Earnings from equity investments for the first six months of 2000 increased compared with the first six months of 1999. Equity earnings from Yorkshire increased by approximately $17 million, due to a stronger performance in the supply business, lower operating costs and a change in its accounting for depreciation. Equity earnings also increased at NRG due to acquisitions and warmer than normal weather on the West Coast.
Nonregulated margin increased for the first six months of 2000, largely due to NRG's acquisitions of generating facilities in the Northeast United States.

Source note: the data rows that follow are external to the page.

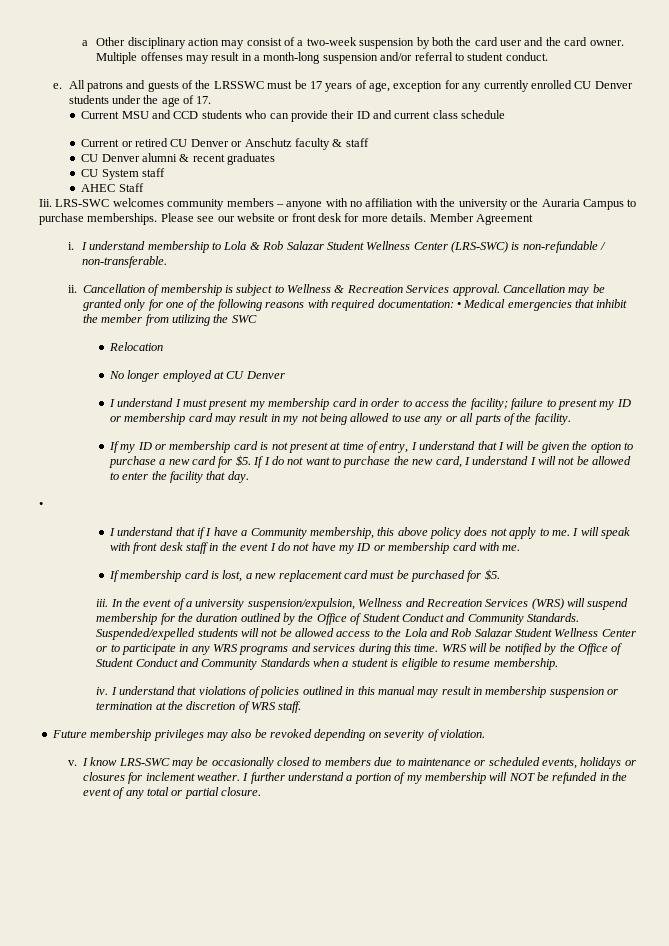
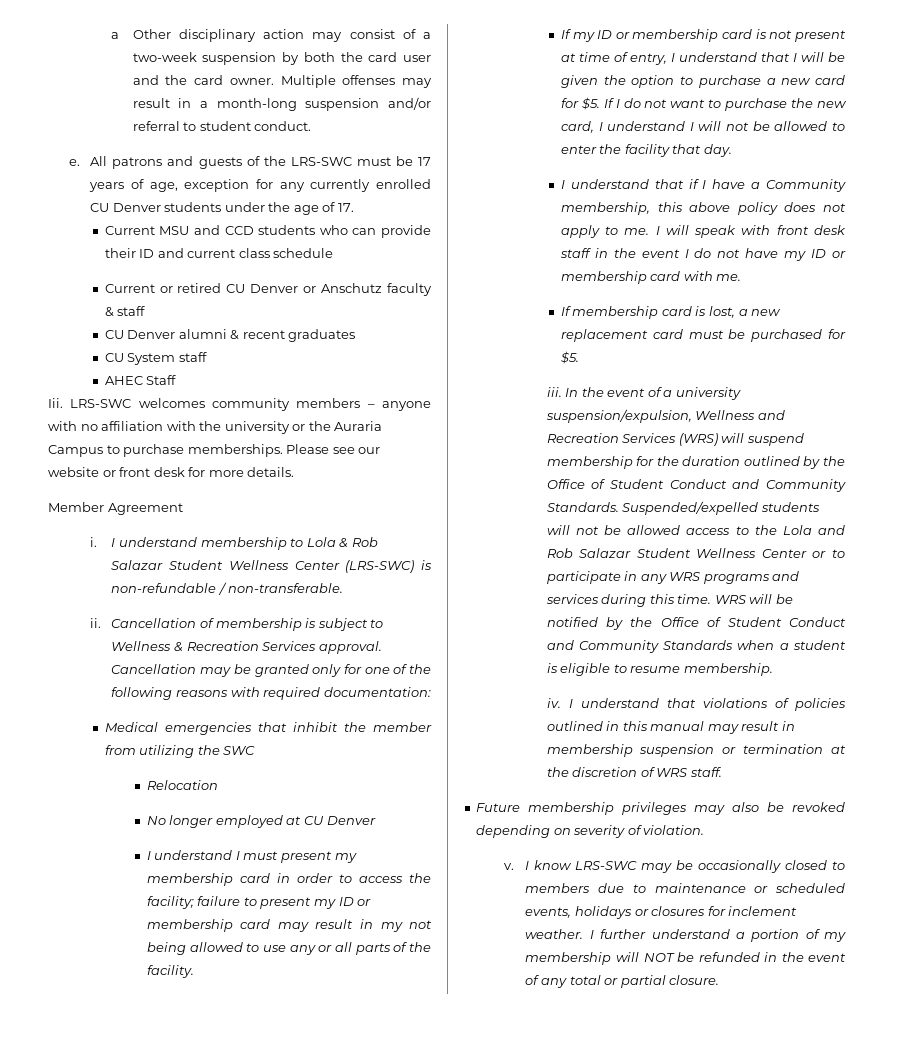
- All patrons and guests of the LRSSWC must be 17 years of age, exception for any currently enrolled CU Denver students under the age of 17.
+ All patrons and guests of the LRS-SWC must be 17 years of age, exception for any currently enrolled CU Denver students under the age of 17.
- Please see our website or front desk for more details. Member Agreement
+ Please see our website or front desk for more details.
+ Member Agreement
- Cancellation may be granted only for one of the following reasons with required documentation: • Medical emergencies that inhibit the member from utilizing the SWC
+ Cancellation may be granted only for one of the following reasons with required documentation:
+ Medical emergencies that inhibit the member from utilizing the SWC
  If I do not want to purchase the new card, I understand I will not be allowed to enter the facility that day.
- •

These acquisitions closed at various times from April 1999 through March 2000.
Non-Fuel Operating Expense and Other Costs
Regulated Other Operation and Maintenance Expense increased by approximately $12 million, or 1.9 percent, for the first six months of 2000, compared with the first six months of 1999. The increase is largely due to $8 million of nuclear outage costs and a $5 million adjustment recorded in 1999 that lowered pension accruals.
Nonregulated Other Operation and Maintenance Expense increased by approximately $169 million, or 146 percent, for the first six months of 2000, compared with the first six months of 1999. The increase is primarily due to costs of nonregulated operations acquired, increased business development activities and legal, technical and accounting expenses resulting from NRG's expanding operations.

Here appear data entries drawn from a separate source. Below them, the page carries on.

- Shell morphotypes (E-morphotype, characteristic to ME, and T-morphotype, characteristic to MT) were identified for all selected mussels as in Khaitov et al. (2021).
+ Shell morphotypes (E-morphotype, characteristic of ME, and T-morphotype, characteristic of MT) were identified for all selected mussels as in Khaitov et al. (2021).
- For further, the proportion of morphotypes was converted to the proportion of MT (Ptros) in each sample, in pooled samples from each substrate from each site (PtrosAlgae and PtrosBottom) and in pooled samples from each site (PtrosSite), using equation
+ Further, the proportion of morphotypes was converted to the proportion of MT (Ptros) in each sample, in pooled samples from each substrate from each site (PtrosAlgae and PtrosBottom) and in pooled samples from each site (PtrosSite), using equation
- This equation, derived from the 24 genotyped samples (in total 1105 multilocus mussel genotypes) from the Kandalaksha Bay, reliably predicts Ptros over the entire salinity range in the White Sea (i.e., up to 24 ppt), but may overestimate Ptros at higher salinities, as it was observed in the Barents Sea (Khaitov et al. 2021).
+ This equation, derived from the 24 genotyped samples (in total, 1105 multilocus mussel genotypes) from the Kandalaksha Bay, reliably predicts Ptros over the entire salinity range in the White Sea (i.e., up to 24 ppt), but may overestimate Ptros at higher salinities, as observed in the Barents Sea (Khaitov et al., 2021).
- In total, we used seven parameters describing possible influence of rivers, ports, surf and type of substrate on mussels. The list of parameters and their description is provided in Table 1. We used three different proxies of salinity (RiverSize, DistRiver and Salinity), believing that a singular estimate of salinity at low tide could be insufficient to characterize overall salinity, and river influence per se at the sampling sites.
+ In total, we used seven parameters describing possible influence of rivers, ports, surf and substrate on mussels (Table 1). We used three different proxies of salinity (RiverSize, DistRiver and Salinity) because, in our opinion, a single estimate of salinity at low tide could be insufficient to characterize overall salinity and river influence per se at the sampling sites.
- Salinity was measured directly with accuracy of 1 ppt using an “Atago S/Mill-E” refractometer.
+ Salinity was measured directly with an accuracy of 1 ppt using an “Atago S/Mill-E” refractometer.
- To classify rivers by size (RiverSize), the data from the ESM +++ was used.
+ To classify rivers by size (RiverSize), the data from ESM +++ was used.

Depreciation and Amortization Expense increased by approximately $56 million, or 17.2 percent, for the first six months of 2000, compared with the first six months of 1999, primarily due to acquisitions of generating facilities by NRG and increased capital additions to utility plant.
Interest expense increased by approximately $131 million, or 73 percent, for the first six months of 2000, compared with the first six months of 1999, primarily due to increased debt levels to fund several asset acquisitions by NRG.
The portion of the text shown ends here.